◆ **Data shown**:
======

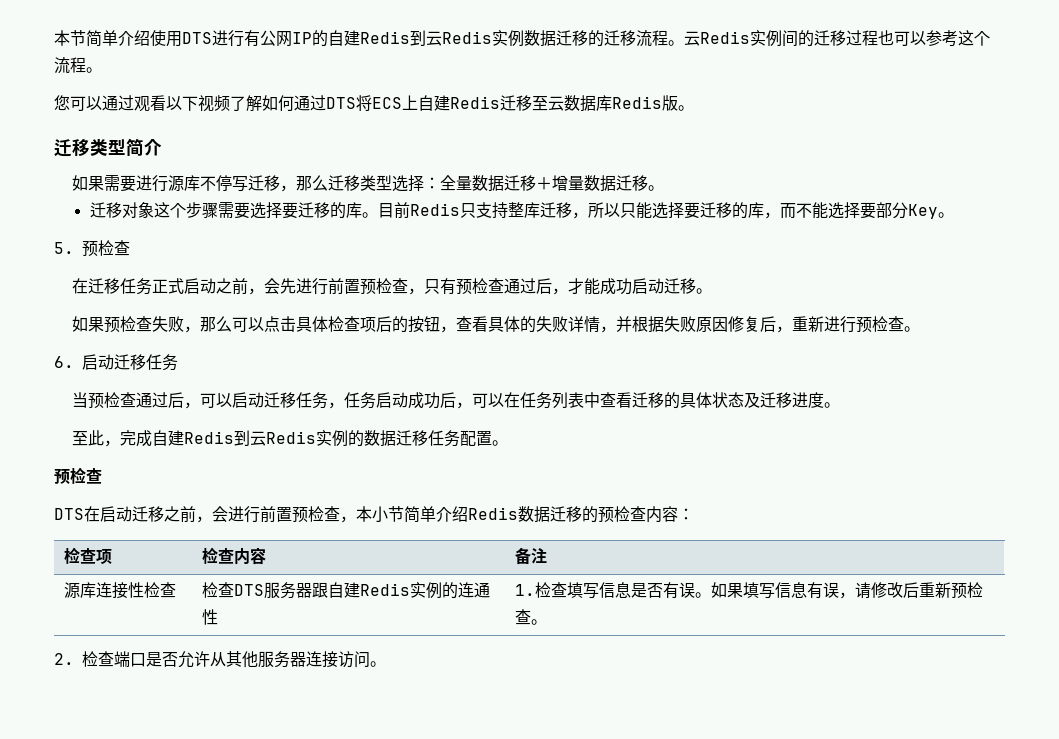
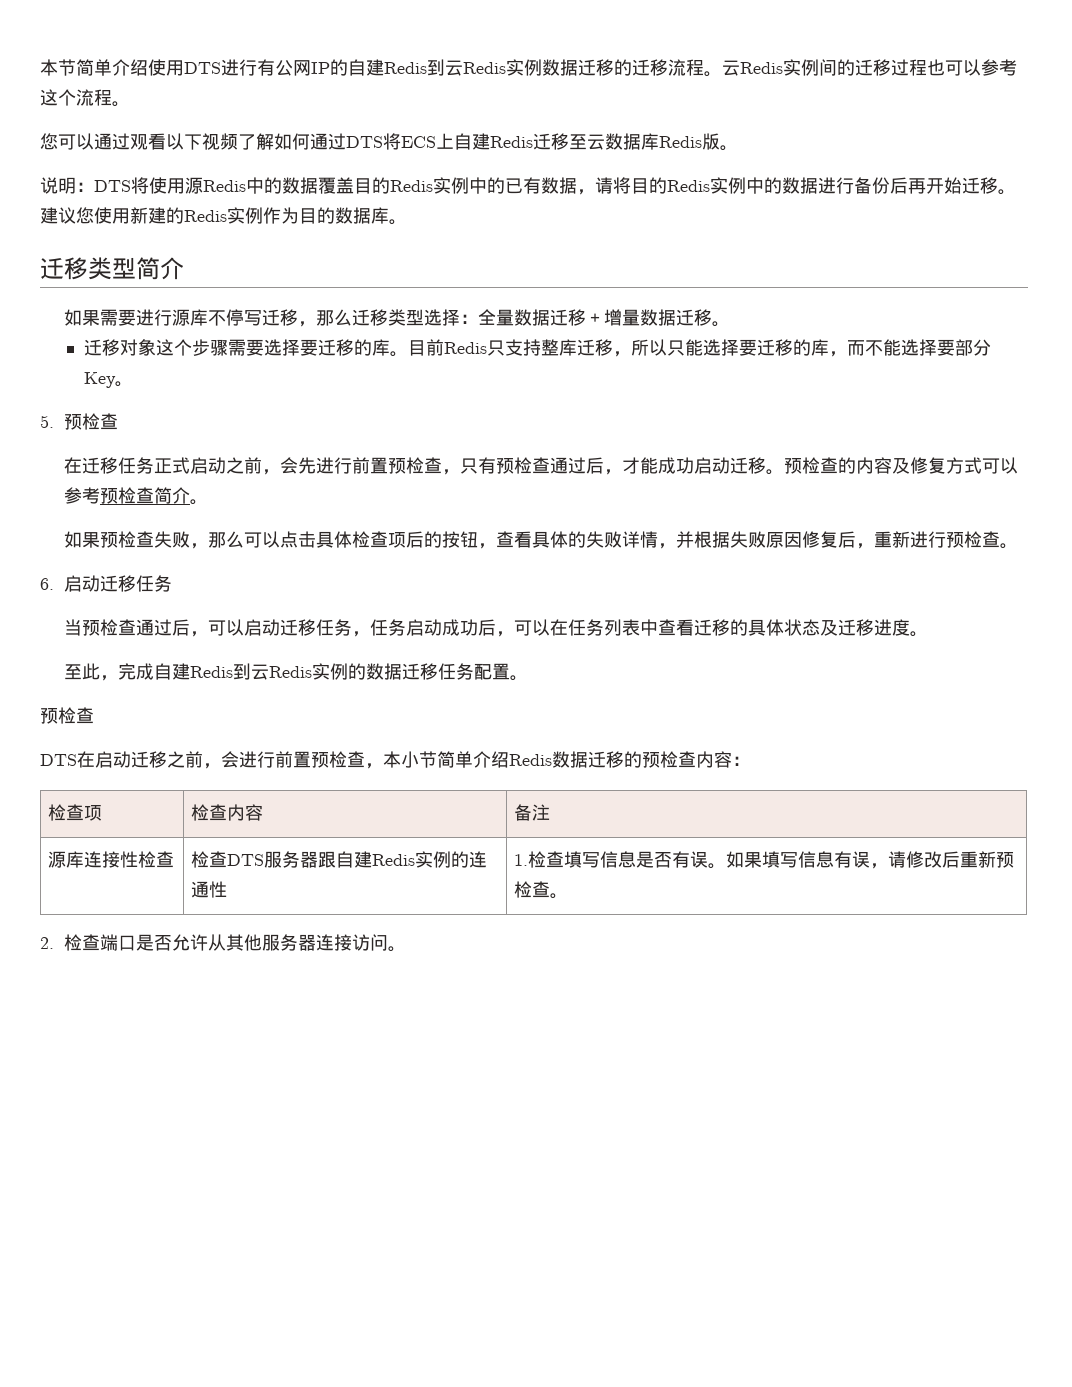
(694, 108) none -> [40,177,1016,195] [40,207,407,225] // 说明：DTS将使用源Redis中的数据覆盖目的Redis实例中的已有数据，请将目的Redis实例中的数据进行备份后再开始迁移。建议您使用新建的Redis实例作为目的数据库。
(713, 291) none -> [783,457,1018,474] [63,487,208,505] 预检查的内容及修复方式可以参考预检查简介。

======

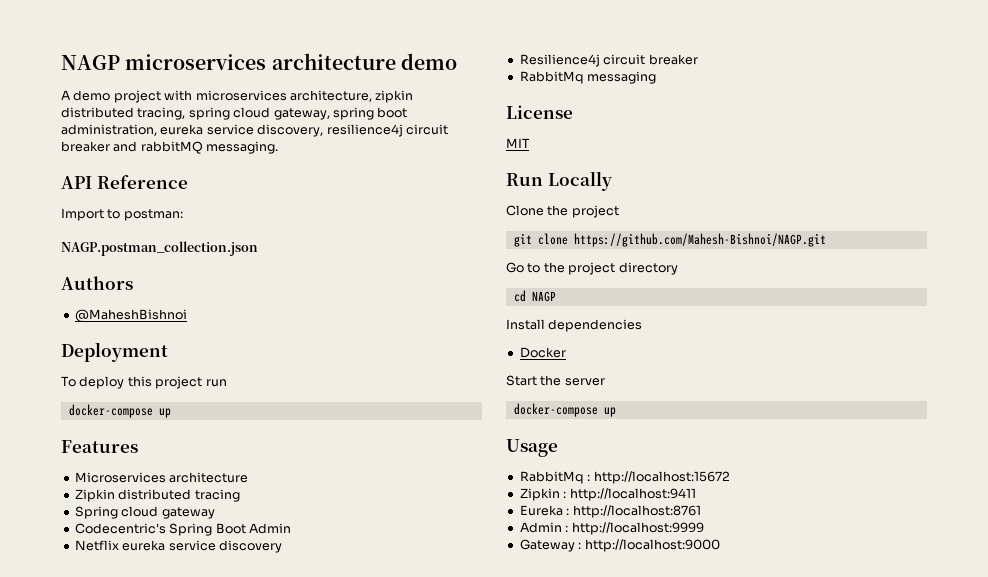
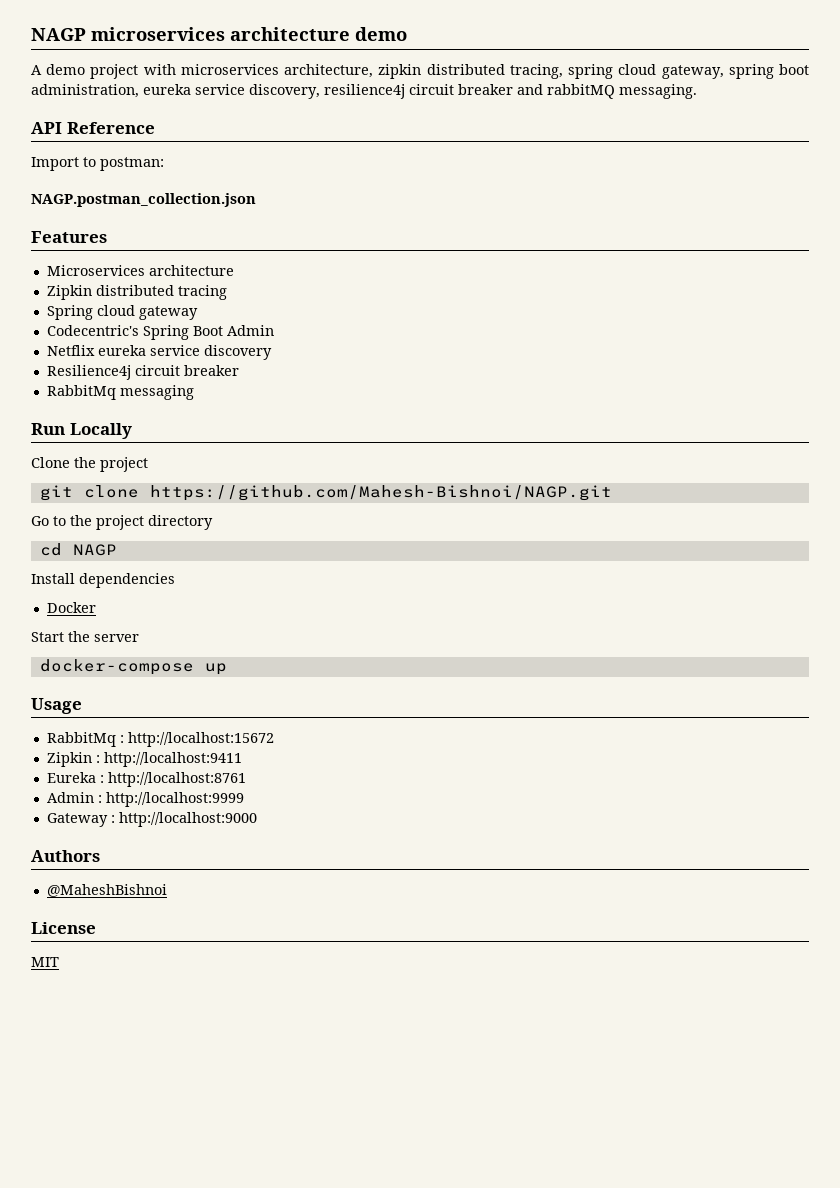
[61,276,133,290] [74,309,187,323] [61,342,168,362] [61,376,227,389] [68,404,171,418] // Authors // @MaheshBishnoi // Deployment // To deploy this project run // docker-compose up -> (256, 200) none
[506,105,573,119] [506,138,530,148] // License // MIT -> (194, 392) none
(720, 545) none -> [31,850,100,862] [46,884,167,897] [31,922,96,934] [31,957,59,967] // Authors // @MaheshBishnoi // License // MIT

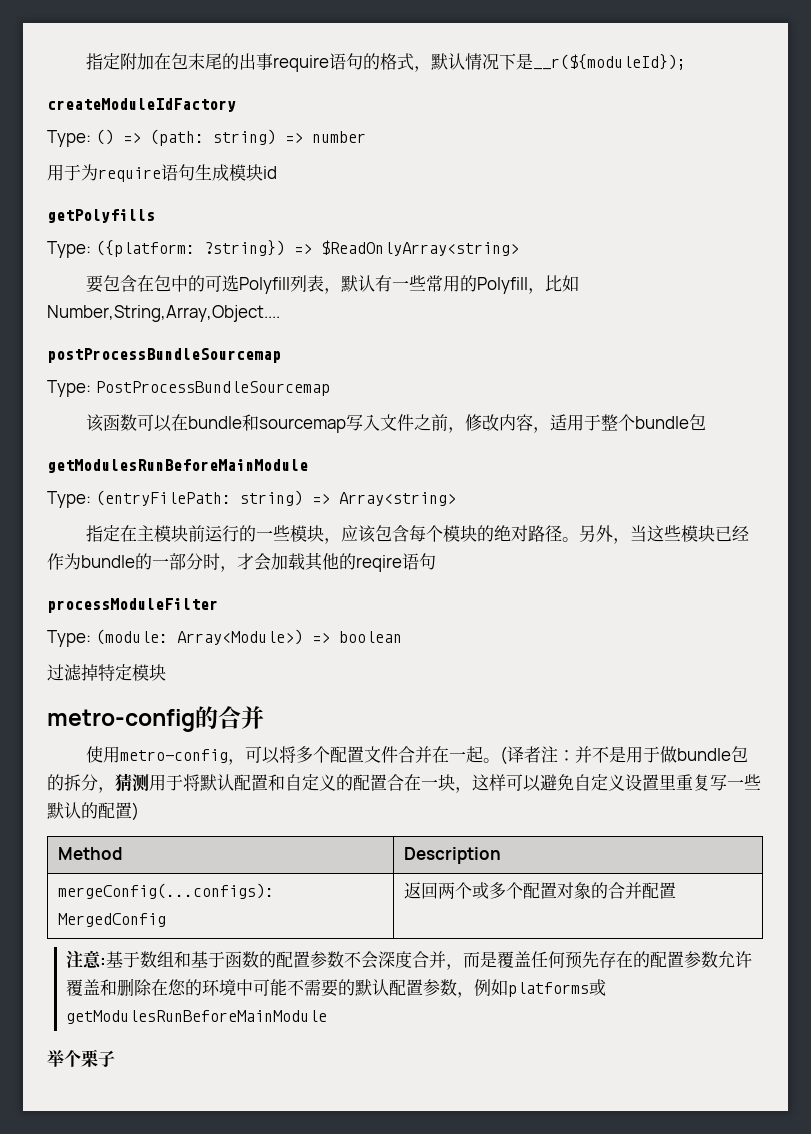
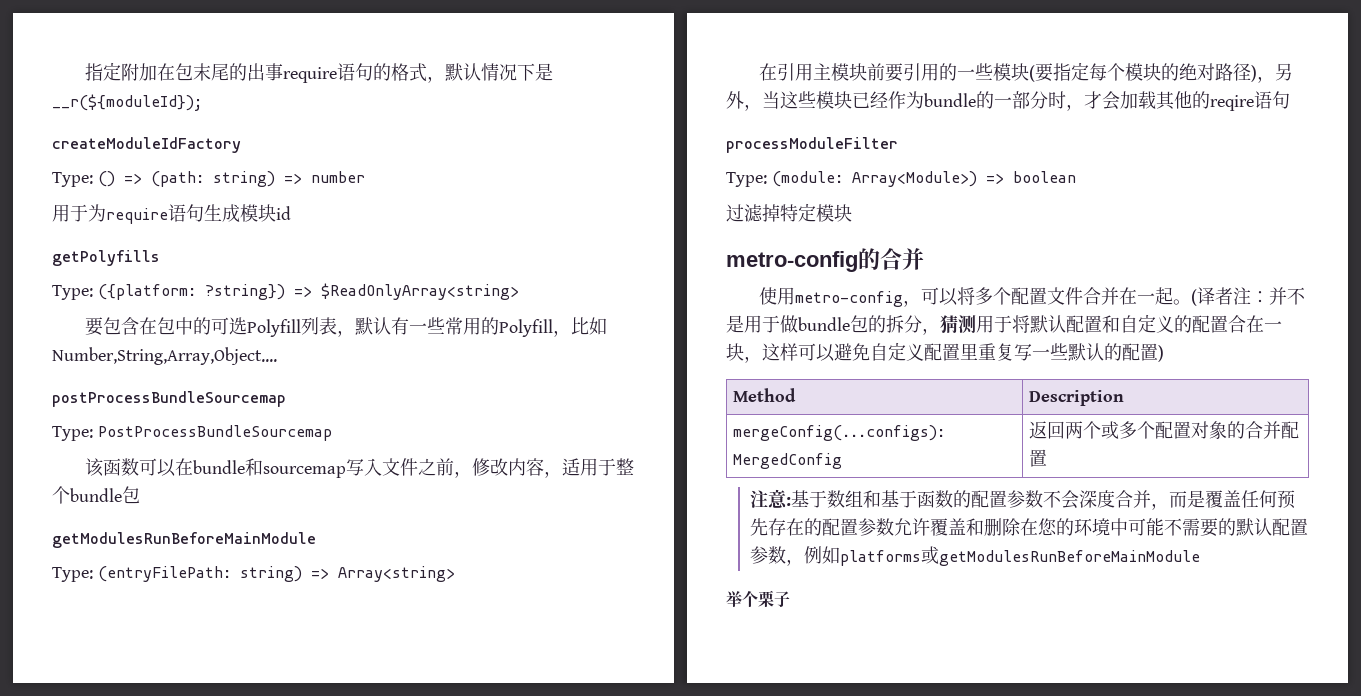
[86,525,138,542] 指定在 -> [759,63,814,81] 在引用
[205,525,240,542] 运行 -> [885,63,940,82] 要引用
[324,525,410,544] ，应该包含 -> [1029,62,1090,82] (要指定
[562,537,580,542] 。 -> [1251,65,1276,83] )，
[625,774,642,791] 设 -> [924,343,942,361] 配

======

◆ **Task requirements**: Please transcribe only the lines in the records above running from the line that has "(694, 108) none" through the line that has "(713, 291) none", both included, exactly as they appear.

◆ **Exercise result**:
(694, 108) none -> [40,177,1016,195] [40,207,407,225] // 说明：DTS将使用源Redis中的数据覆盖目的Redis实例中的已有数据，请将目的Redis实例中的数据进行备份后再开始迁移。建议您使用新建的Redis实例作为目的数据库。
(713, 291) none -> [783,457,1018,474] [63,487,208,505] 预检查的内容及修复方式可以参考预检查简介。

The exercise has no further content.